Well, nothing too surprising here, really. I’m waiting for the candidate who gets the right perspective on this and frames it as a foreign policy issue as well as a domestic one. We need to emphasize aid to the countries from which people are coming, because if those become better places to live their citizens wouldn’t have such a strong desire to leave. It’s the massive economic inequalities in the world that produce these waves of immigration that get people so upset, so why don’t they start looking at root causes? Is that so complicated?

And here are some snippets from his floor statement immigration reform.

“But those who enter our country illegally, and those who employ them, disrespect the rule of law.”
Even the democrats are buying into the criminality spin? I still reject the idea that what these people are really doing is criminal. They’d love to be in compliance with the law most of the time. They’d love to pay taxes, and be able to vote and all of that good stuff. It’s our system that won’t let them. And for them the benefits are too great to be passed up, or their connections in their adopted country already too deep to easily sever, so they remain “disrespectful” of immigration regulations.

“And because we live in an age where terrorists are challenging our borders, we simply cannot allow people to pour into the United States undetected, undocumented, and unchecked.”
It seems misplaced to make this either a crime or a terrorist issue. Sure, we have to make sure that we don’t let in another group of 911 bombers, but that’s such a small (potential) proportion of the immigrant population, it seems odd to give it such a disproportionate amount of attention. And I hate anything that buys into War-on-Terror fear-mongering, and encourages people to think of immigrants as a bunch of criminals and a threat to social stability.

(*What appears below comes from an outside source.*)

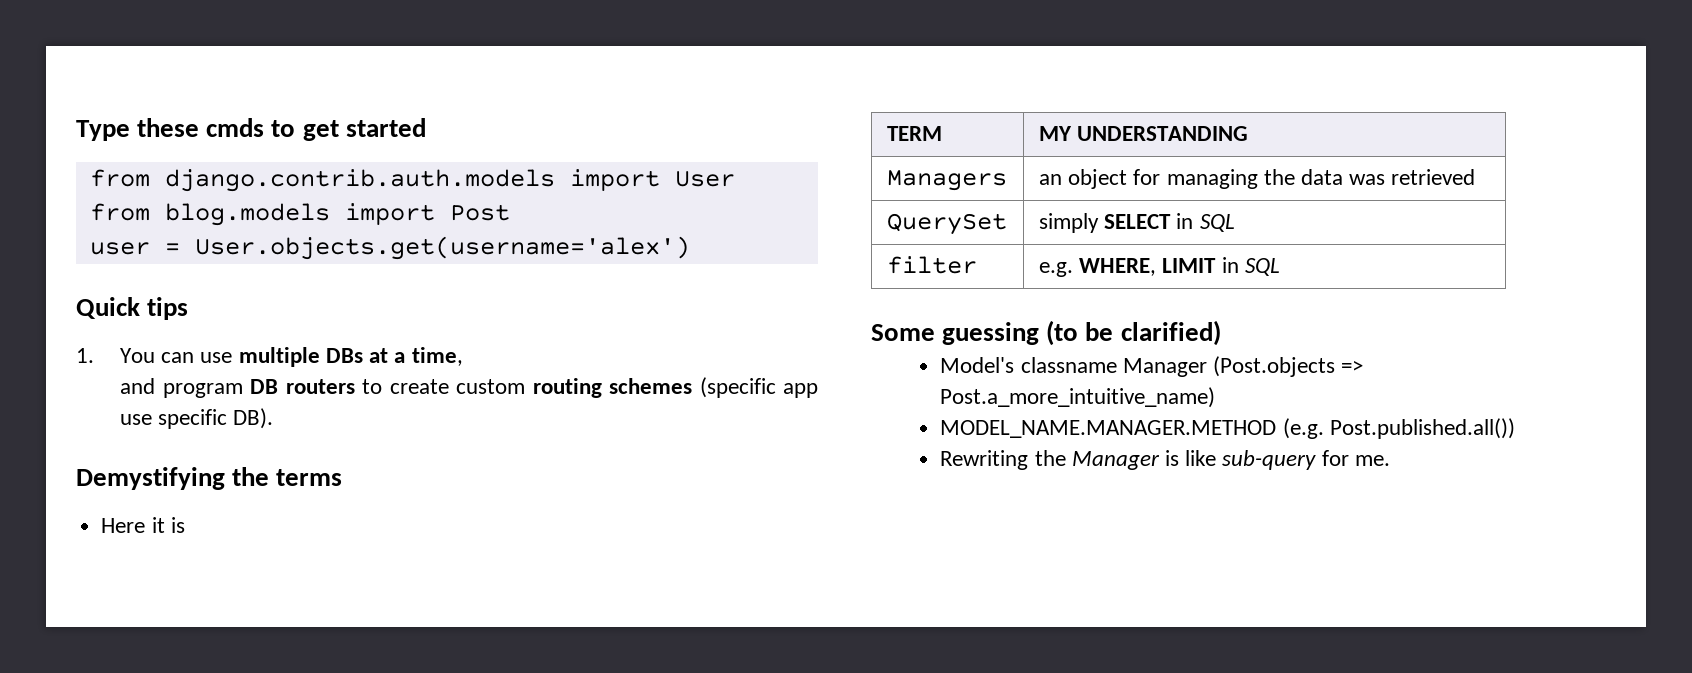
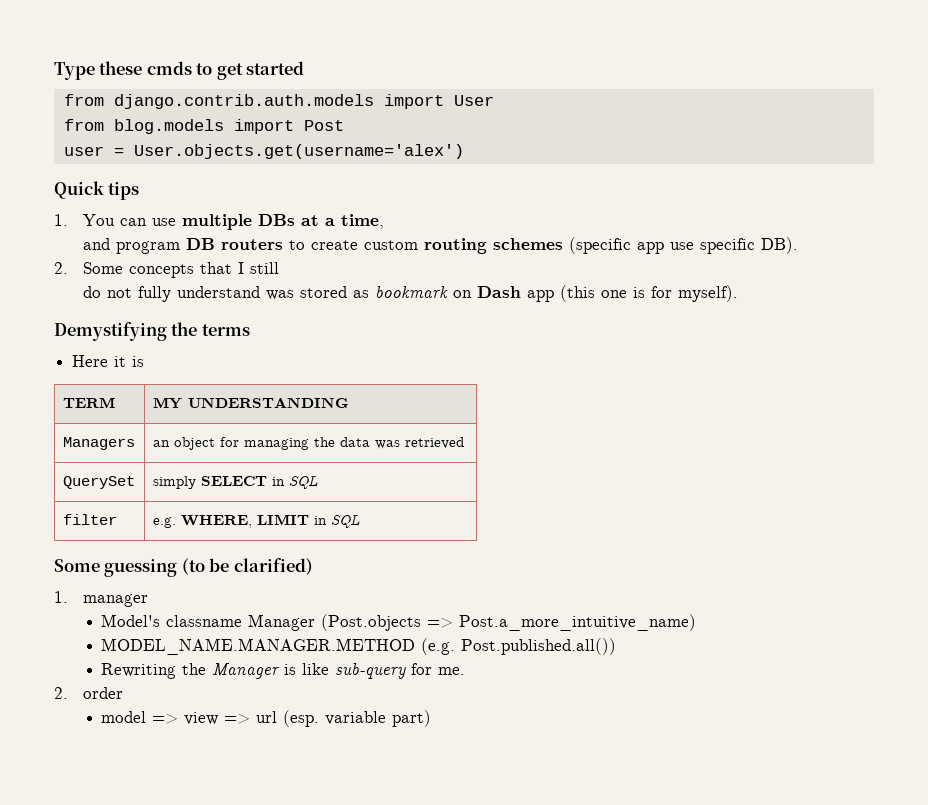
(274, 418) none -> [54,262,280,278] [83,285,739,302] // 2. Some concepts that I still // do not fully understand was stored as bookmark on Dash app (this one is for myself).
(1221, 333) none -> [54,591,149,607] // 1. manager
(1390, 460) none -> [54,687,124,699] [101,710,432,727] // 2. order // model => view => url (esp. variable part)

“…we need a simple, foolproof, and mandatory mechanism for all employers to check the legal status of new hires.”
This has been a bit controversial, putting the responsibility for verification on employers to see whether their documents are false. I understand many turn the other way and don’t bother to question documents, but should employers be held responsible for accepting really good fake documents, on the other hand? I’m inclined to say no.

I really liked this statement in response to those who would make being an undocumented worker a felony and who would prosecute those who aid them in any way:

That approach is not serious. That is symbolism, that is demagoguery. It is important that if we are going to deal with this problem, we deal with it in a practical, commonsense way. If temporary legal status is granted but the policy says these immigrants are never good enough to become Americans, then the policy that makes little sense.

That’s on the right track!!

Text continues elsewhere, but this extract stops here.